VB.Net IIf Catch

Tuesday, February 12, 2008 by Greg Berlin

Well, literally seconds after posting the previous post, I stumbled across this old doozie and thought i'd blog it right away for future reference.

I've learned that with IIf Statements, such as the following:

myDropOffAddress = IIf(myDropOffBooking.Type = EBookingType.StorePickUp Or myDropOffBooking.Type = EBookingType.StoreDropoff, myDropOffBooking.Store.Address, myDropOffBooking.StopPoint.Address)

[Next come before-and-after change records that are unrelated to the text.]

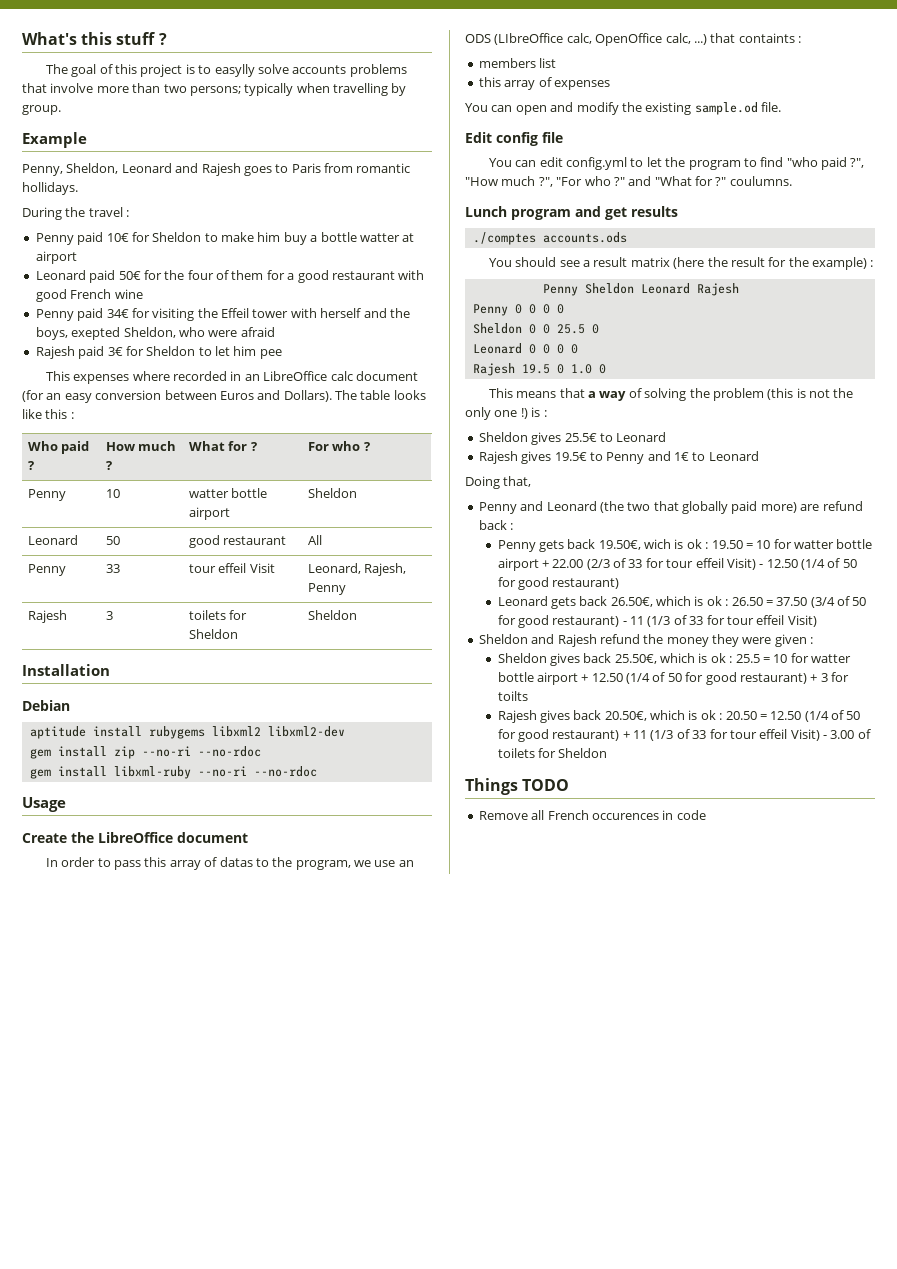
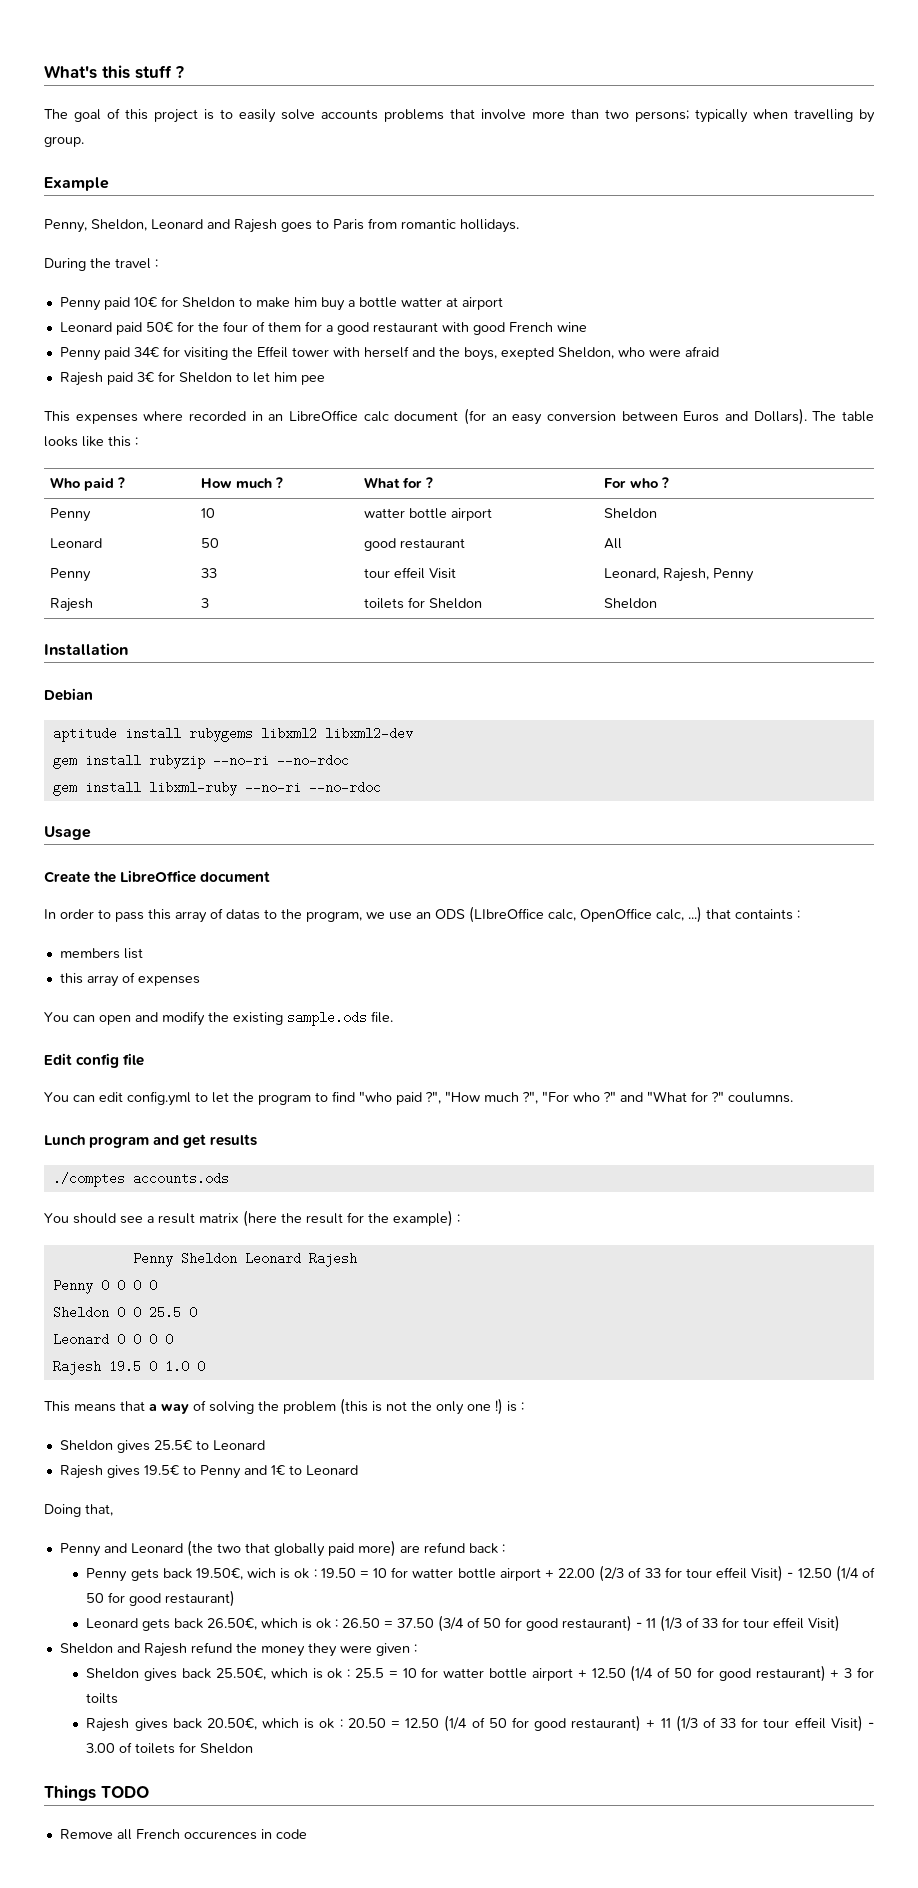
- The goal of this project is to easylly solve accounts problems that involve more than two persons; typically when travelling by group.
+ The goal of this project is to easily solve accounts problems that involve more than two persons; typically when travelling by group.
- gem install zip --no-ri --no-rdoc
+ gem install rubyzip --no-ri --no-rdoc
- You can open and modify the existing sample.od file.
+ You can open and modify the existing sample.ods file.

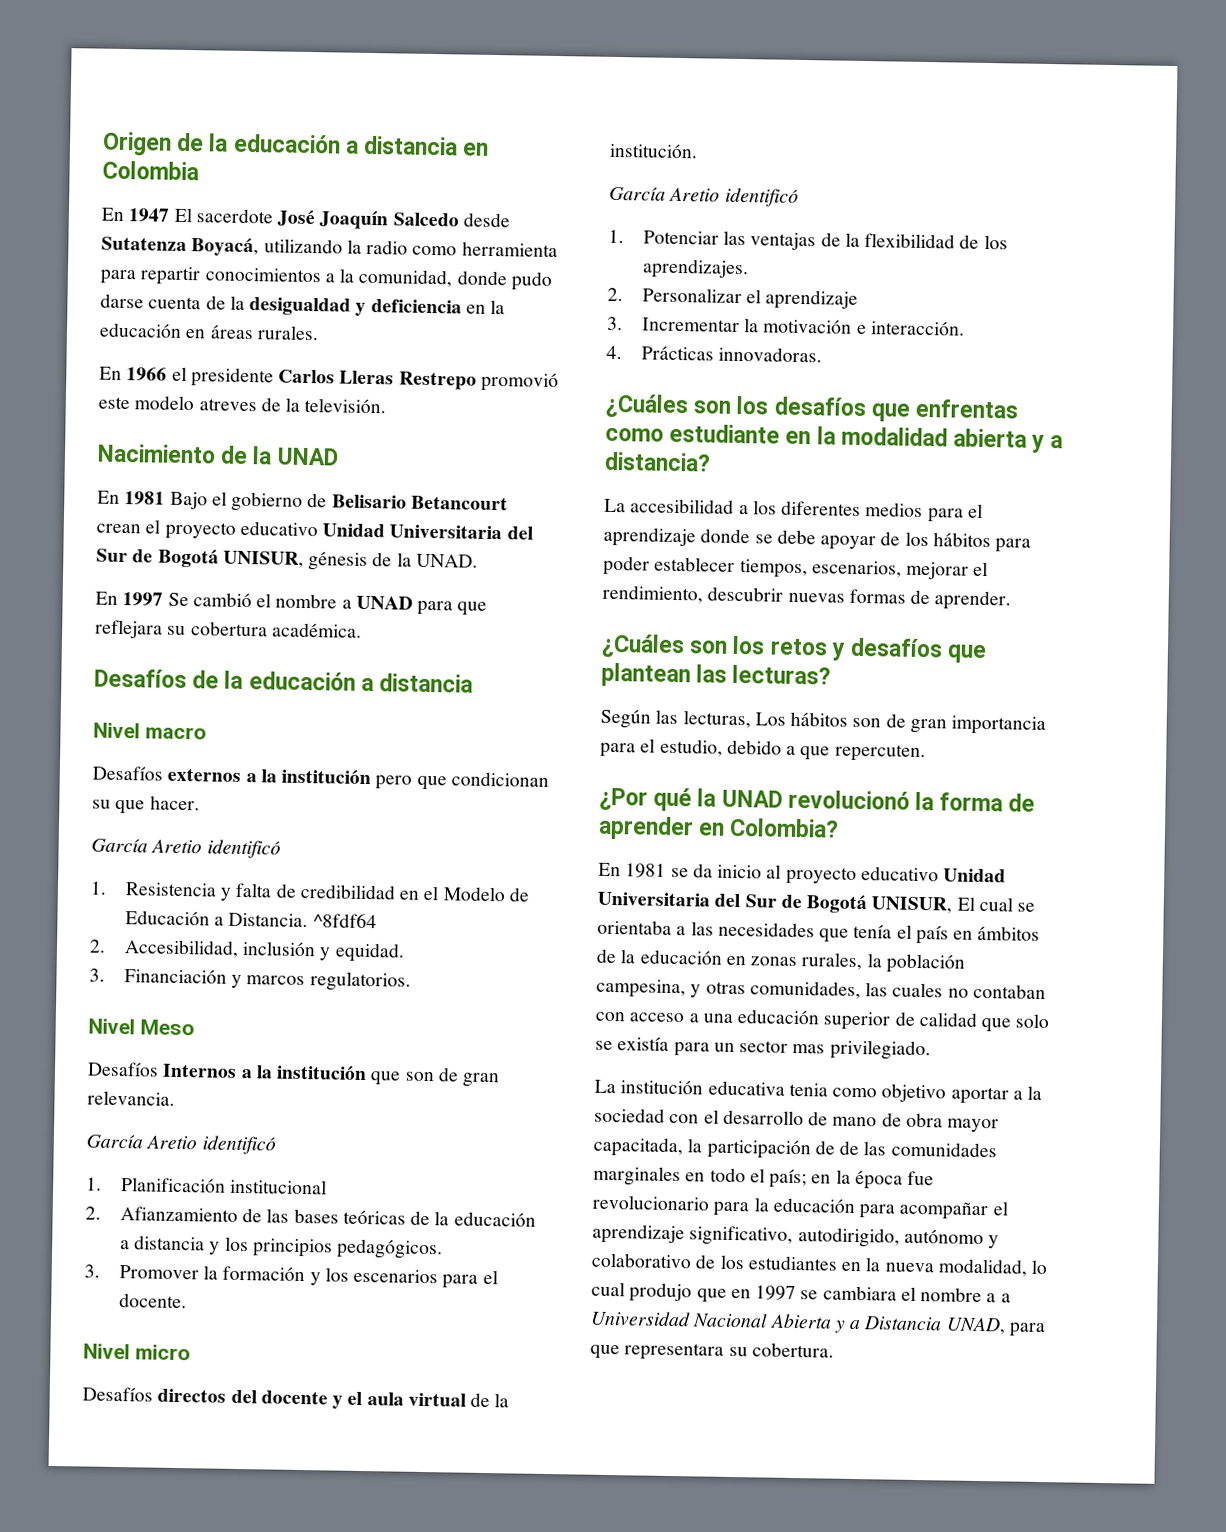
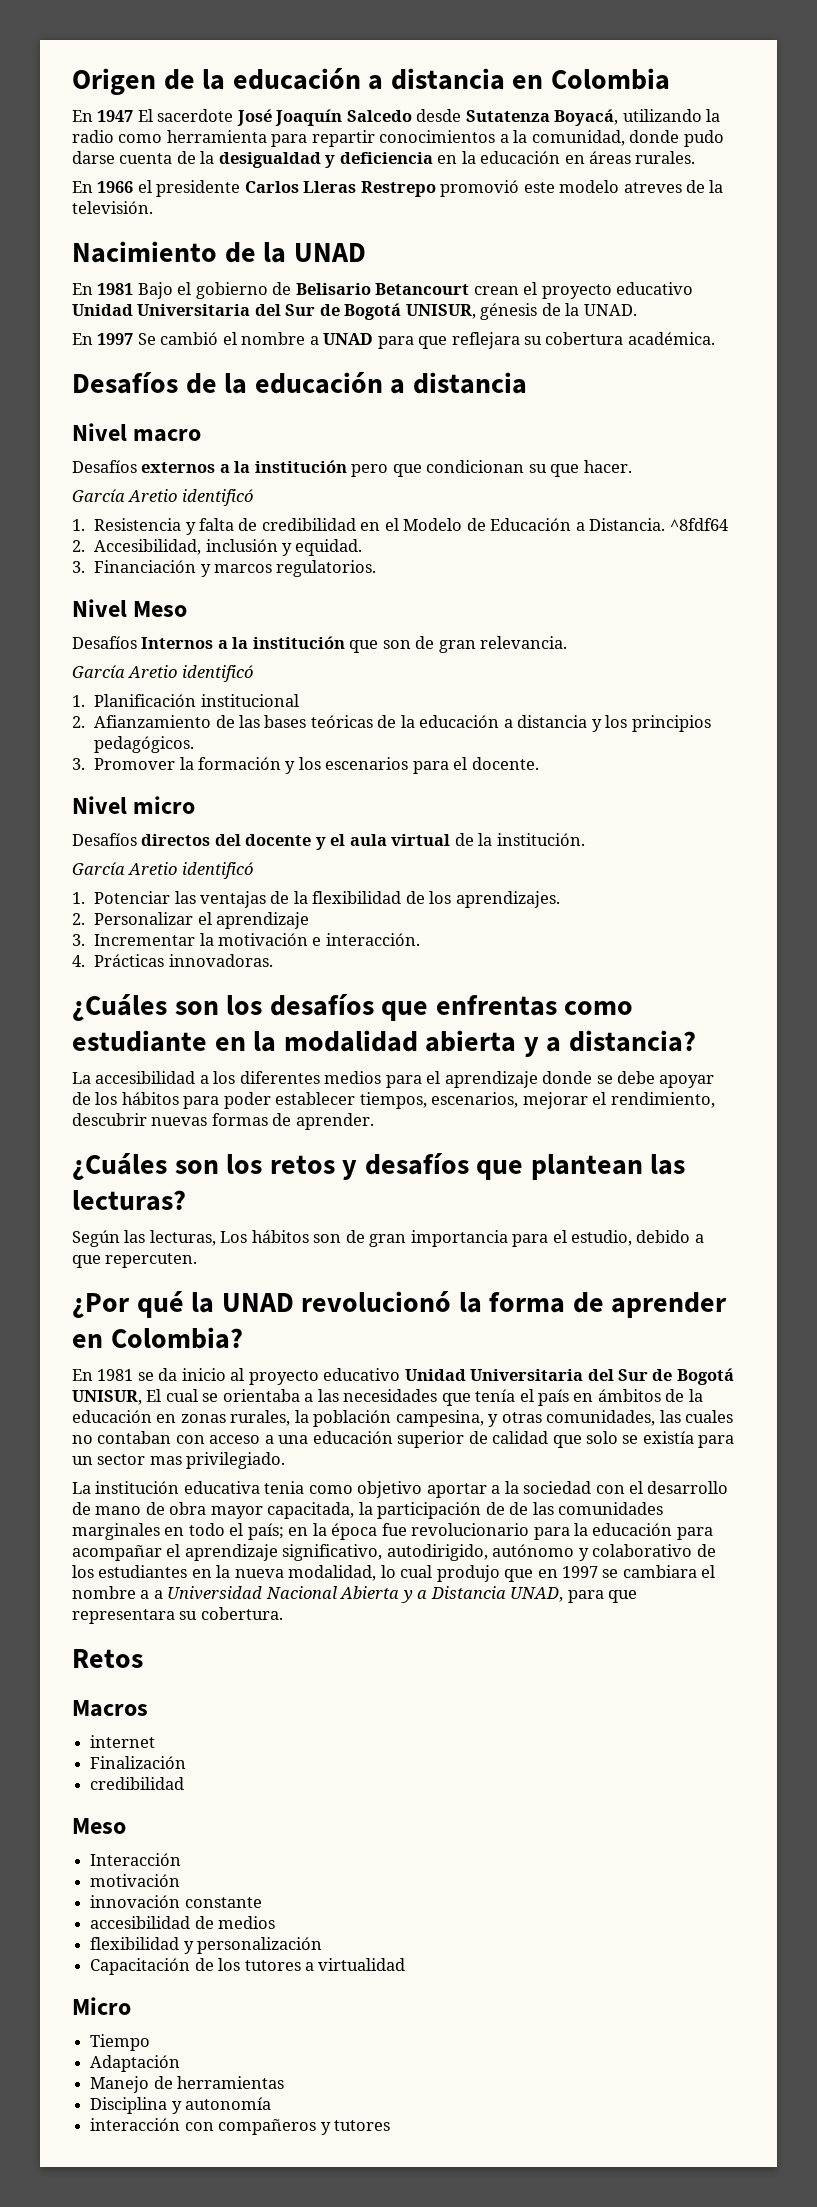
+ Retos
+ Macros
+ internet
+ Finalización
+ credibilidad
+ Meso
+ Interacción
+ motivación
+ innovación constante
+ accesibilidad de medios
+ flexibilidad y personalización
+ Capacitación de los tutores a virtualidad
+ Micro
+ Tiempo
+ Adaptación
+ Manejo de herramientas
+ Disciplina y autonomía
+ interacción con compañeros y tutores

VB.Net evaluates the entire statement before assigning a value to myDropOffAddress.  What this means is that if the condition passes and the first value (myDropOffBooking.Store.Address) is to be used, but the second value (myDropOffBooking.StopPoint.Address) does not exist, Visual Studio will throw a Null Reference exception & won't compile.  This is really quite annoying as often the creation of those objects only happens based on the above criteria, so the actual execution will never fail, but VB prevents it from compiling in the first place. 

The solution?  Revert to the good old verbose If ... Then ... Else ... End If statement.  :|

UPDATE:  For a more elegant explanation of this condition, check out SecretGeek's "VB.Net Tip: IIF is a function, not a language feature"  blog post.  The fact that it's really just a funciton and not a language feature really puts it all in perspective really.